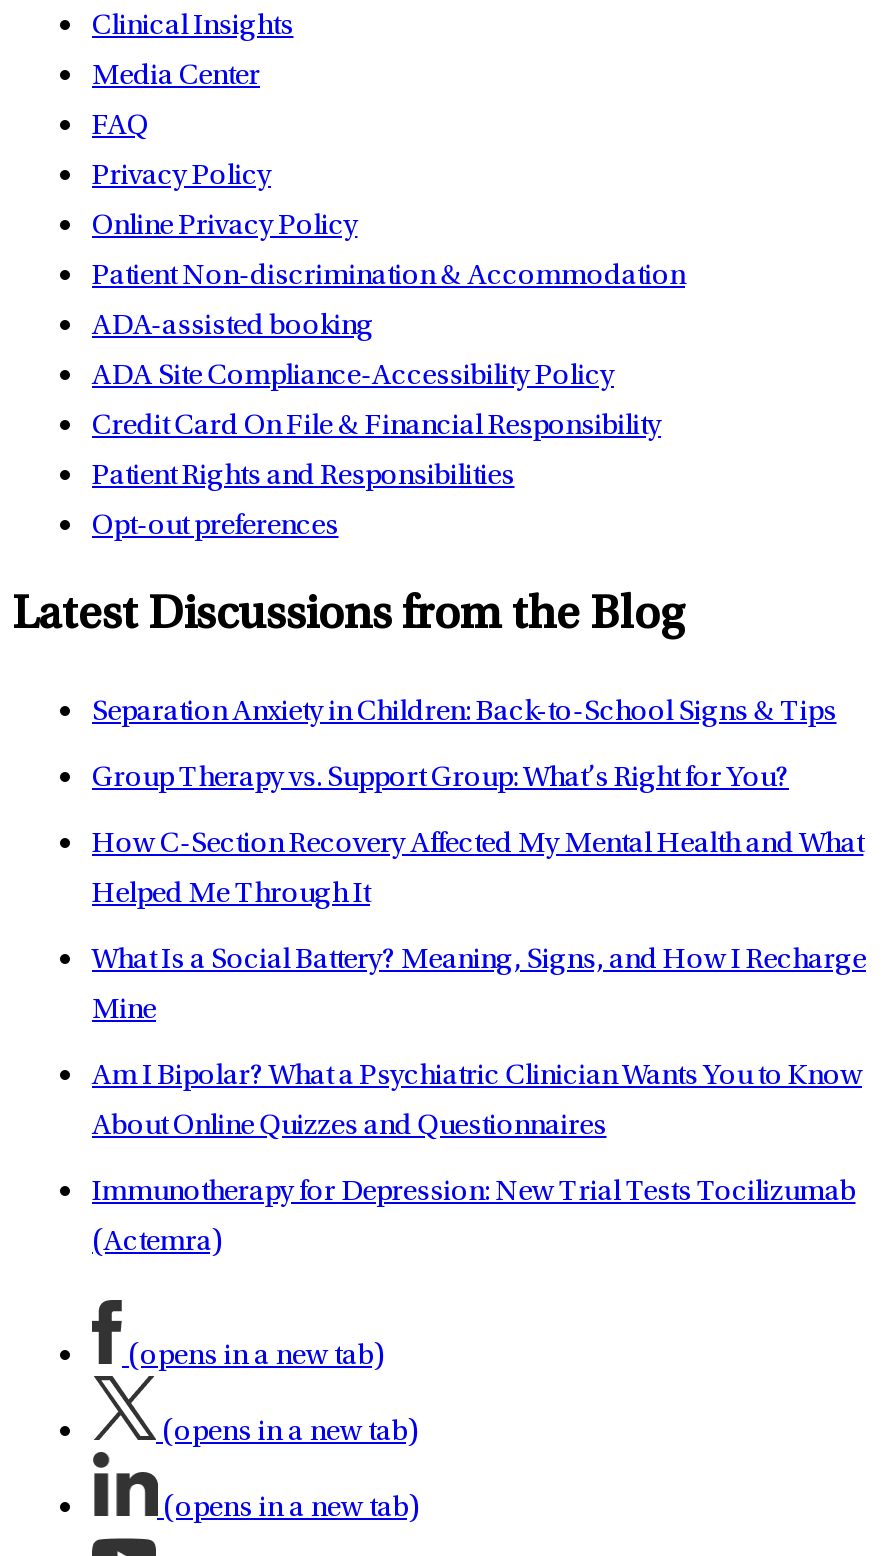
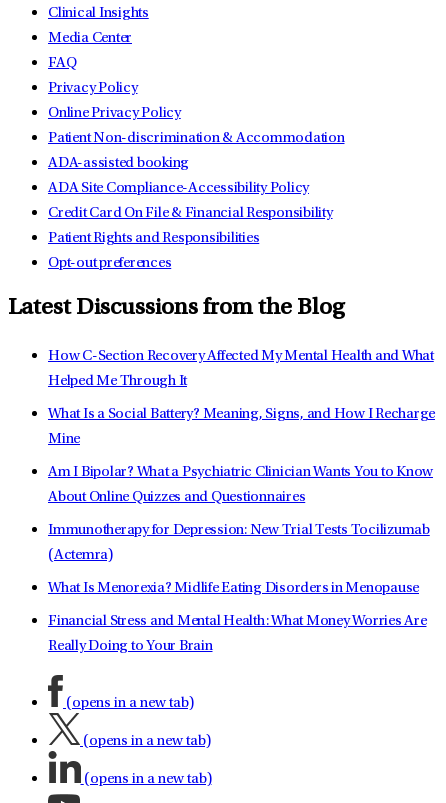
- Separation Anxiety in Children: Back-to-School Signs & Tips
- Group Therapy vs. Support Group: What’s Right for You?

moved up: How C-Section Recovery Affected My Mental Health and What | Helped Me Through It | What Is a Social Battery? Meaning, Signs, and How I Recharge | Mine | Am I Bipolar? What a Psychiatric Clinician Wants You to Know | About Online Quizzes and Questionnaires | Immunotherapy for Depression: New Trial Tests Tocilizumab | (Actemra)

+ What Is Menorexia? Midlife Eating Disorders in Menopause
+ Financial Stress and Mental Health: What Money Worries Are
+ Really Doing to Your Brain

◆ **ACTIVITY**:
Where an entry includes an image, skip the image and return everything else exactly.

◆ **ANSWER TO THIS EXERCISE**:
- Separation Anxiety in Children: Back-to-School Signs & Tips
- Group Therapy vs. Support Group: What’s Right for You?

moved up: How C-Section Recovery Affected My Mental Health and What | Helped Me Through It | What Is a Social Battery? Meaning, Signs, and How I Recharge | Mine | Am I Bipolar? What a Psychiatric Clinician Wants You to Know | About Online Quizzes and Questionnaires | Immunotherapy for Depression: New Trial Tests Tocilizumab | (Actemra)

+ What Is Menorexia? Midlife Eating Disorders in Menopause
+ Financial Stress and Mental Health: What Money Worries Are
+ Really Doing to Your Brain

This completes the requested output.